What Do We Mean When We Say “Physician-Led?”
The question of governance frequently arises when physicians are in discussions about the future of their practices. It’s an essential topic - one that speaks to the control doctors have over patient care, staffing and business decisions.
Too often physicians see their decision-making authority eroded when their practices are bought by a healthcare system. Going from independence to being employed can be a form of culture shock for many doctors.
More recently, some large hospitals and health systems have tried giving their employed physicians more autonomy. Systems recognize that the performance of the practices they’ve acquired depends in part on things like physician satisfaction, workplace culture and avoiding burnout. An article last year in an American Hospital Association publication called on health system leaders to give employed physicians more decision-making “skin in the game.”
It’s great news for physicians who value their autonomy to know that their employers might agree with them.

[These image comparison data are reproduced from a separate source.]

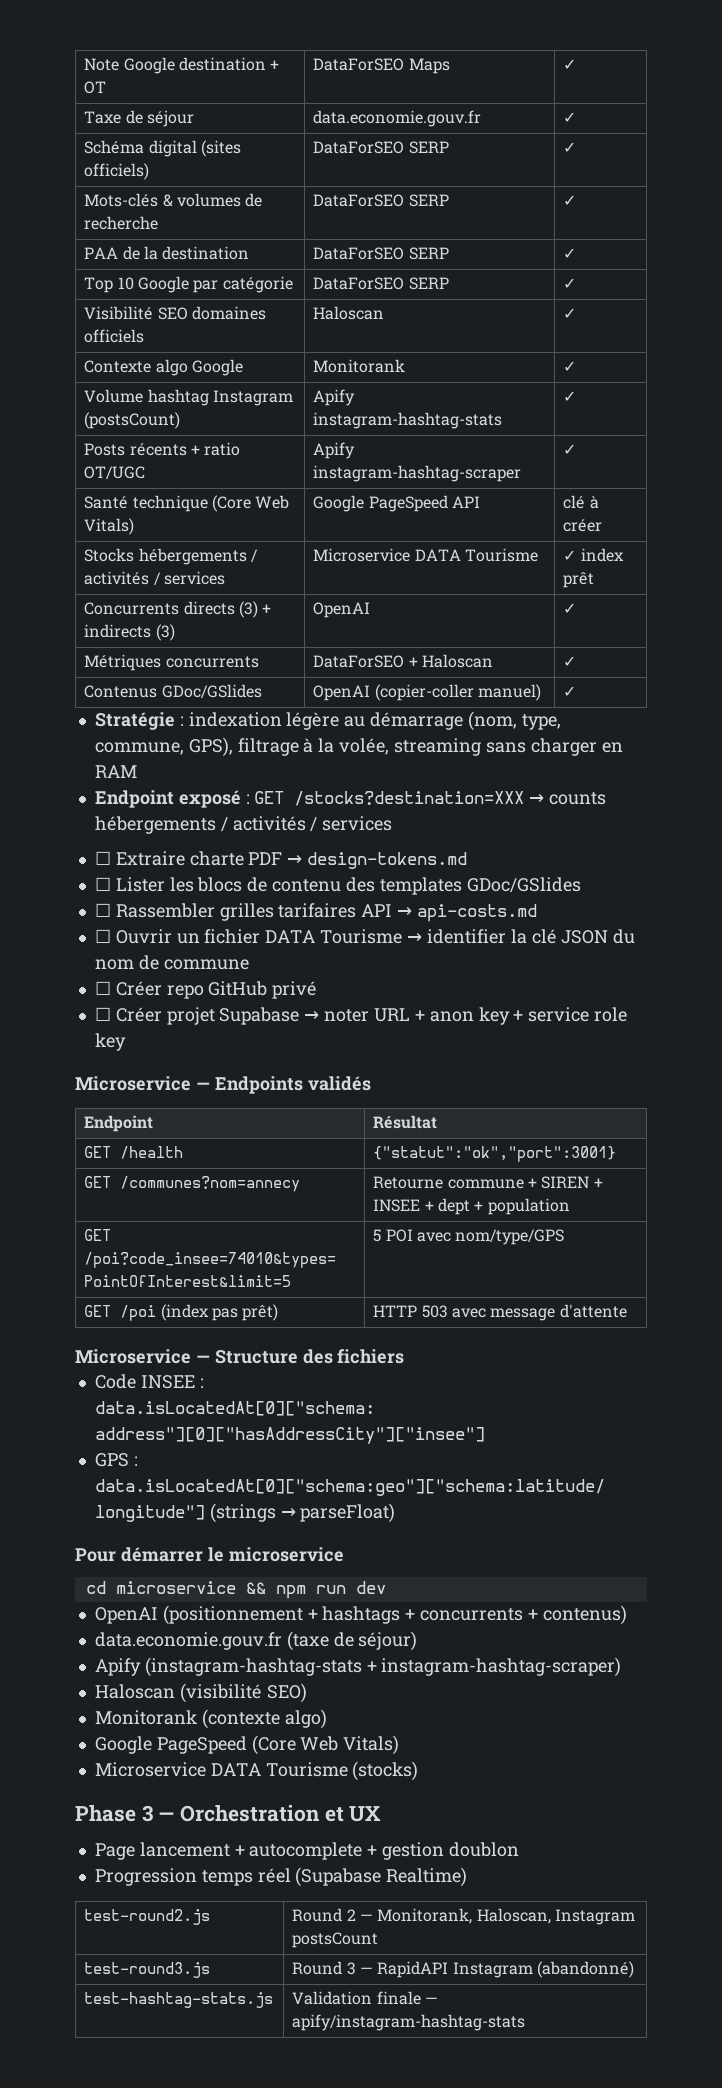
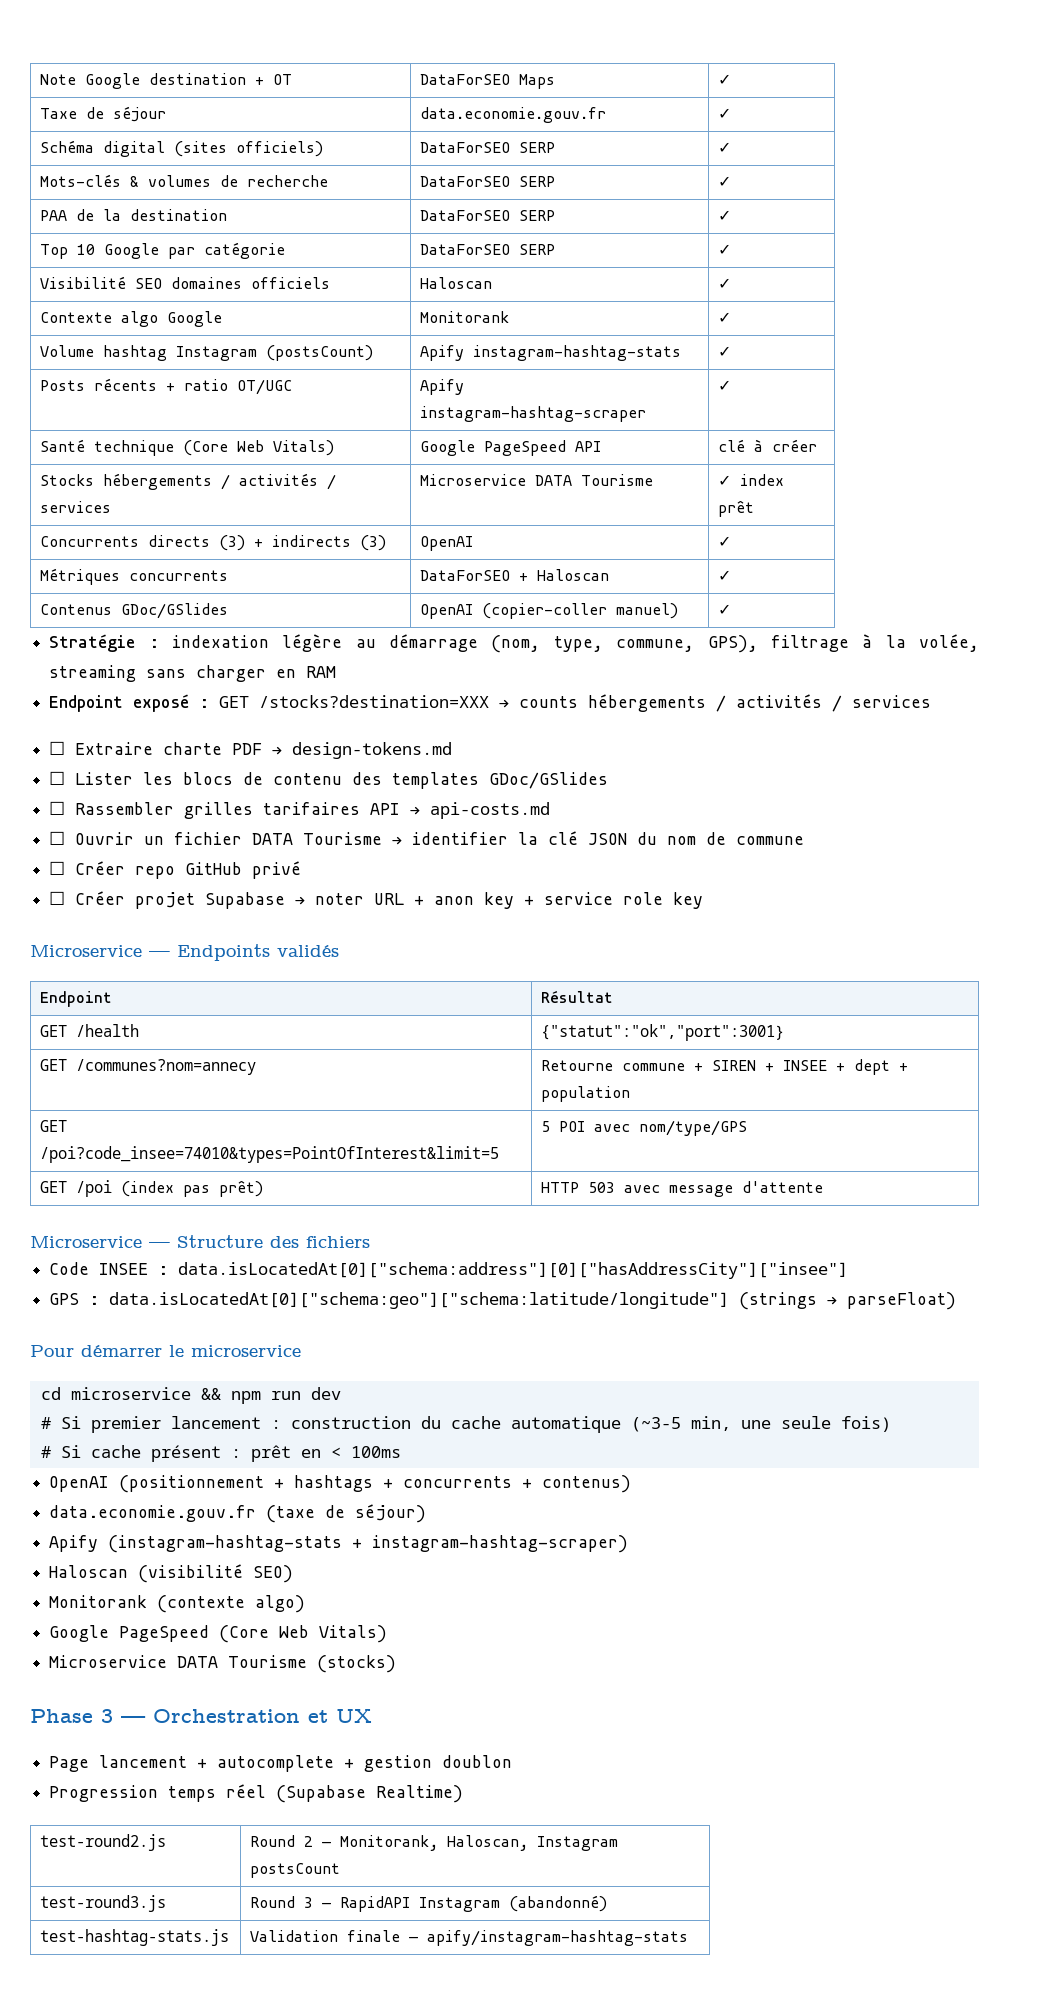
+ # Si premier lancement : construction du cache automatique (~3-5 min, une seule fois)
+ # Si cache présent : prêt en < 100ms

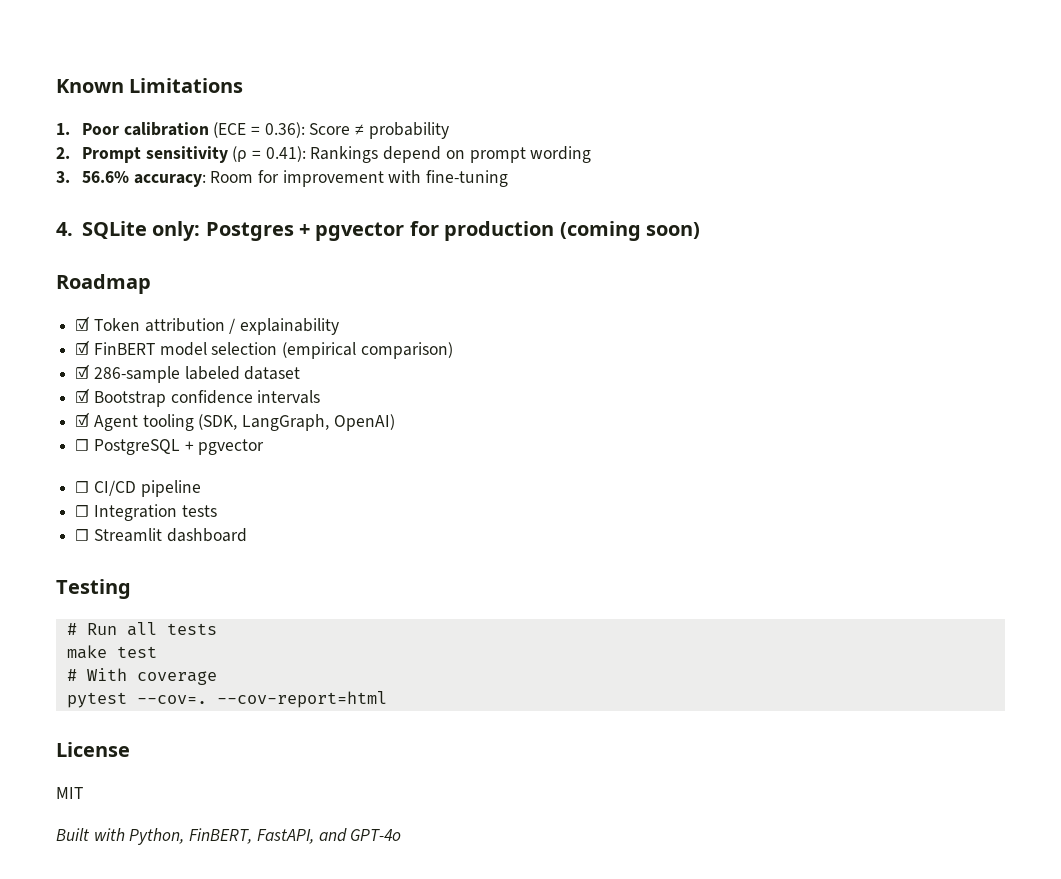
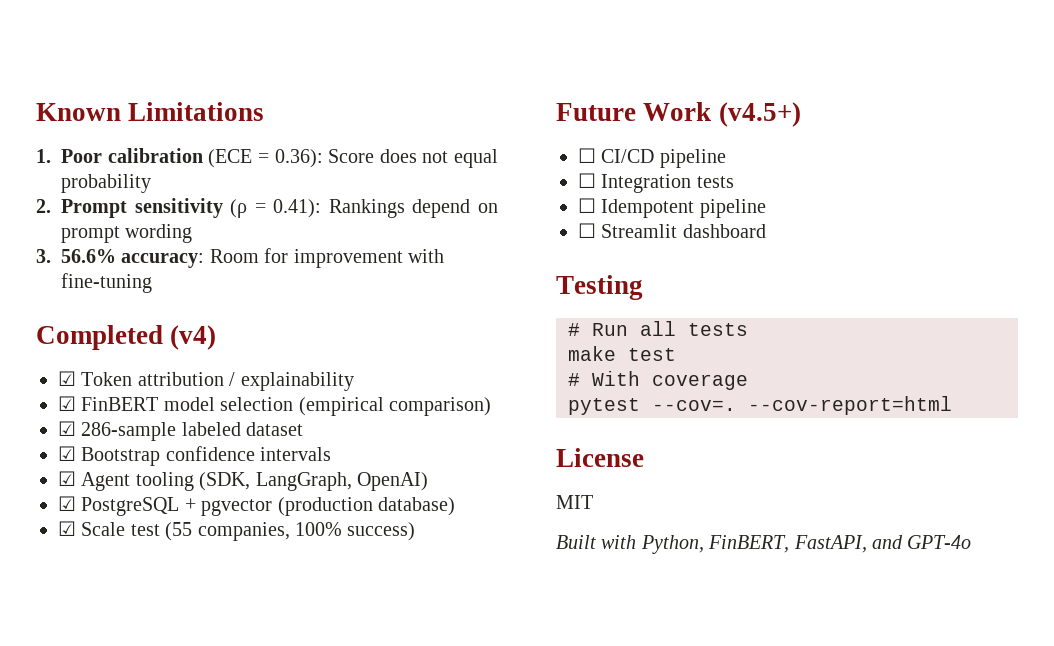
- 1. Poor calibration (ECE = 0.36): Score ≠ probability
+ 1. Poor calibration (ECE = 0.36): Score does not equal probability
- 4. SQLite only: Postgres + pgvector for production (coming soon)
- Roadmap
+ Completed (v4)
- ☐ PostgreSQL + pgvector
+ ☑ PostgreSQL + pgvector (production database)
+ ☑ Scale test (55 companies, 100% success)
+ Future Work (v4.5+)
+ ☐ Idempotent pipeline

Despite these acknowledgements, governance models for employed physicians don’t provide the same level of authority as do most models for independent physicians. There’s no substitute for a doctor being able to decide for herself where to refer a patient, whom to hire, how to manage finances and invest resources, and countless other decisions for the health and sustainability of the practice.
That’s why Alo has set up its new clinically integrated network (CIN) under a physician-led governance model. Physicians joining the Alo CIN have a say in how the CIN is structured and will be full participants in the development of best practices and clinical guidelines - all while maintaining the independent ownership model.
As we prepare to bring our first physician practices into the Alo CIN, it’s a good time to spell out what we mean by “physician-led:”
While the Alo CIN will make high-quality, low-cost referral recommendations, participating physicians can send their patients to any specialist that best fits their practice style.
Participation requirements are in the best interest of physicians, such as the ability to help develop clinical programs for quality of care and cost effectiveness, and the integration with physician-friendly technology solutions supporting the exchange of patient information.
Peer support is encouraged and arranged: the leading independent physicians in North Carolina are collaborating with each other, giving them “strength in numbers” they otherwise would not get.
Accountability is within the CIN, not to a Health System.
Physicians decide how their work is done and have a say in goal setting, planning, monitoring performance and who else participates in the CIN.
We’ve had a chance to speak with independent physicians across the state while the Alo CIN was in development. What we’ve heard is a strong desire to share in the benefits of working alongside other physicians within the structure that an independent CIN provides, all while maintaining true independence for their practices.
It’s critical that we offer a way for independent doctors who work and live in North Carolina communities to reap these benefits. And that’s what we mean when we say the Alo CIN is “physician-led.”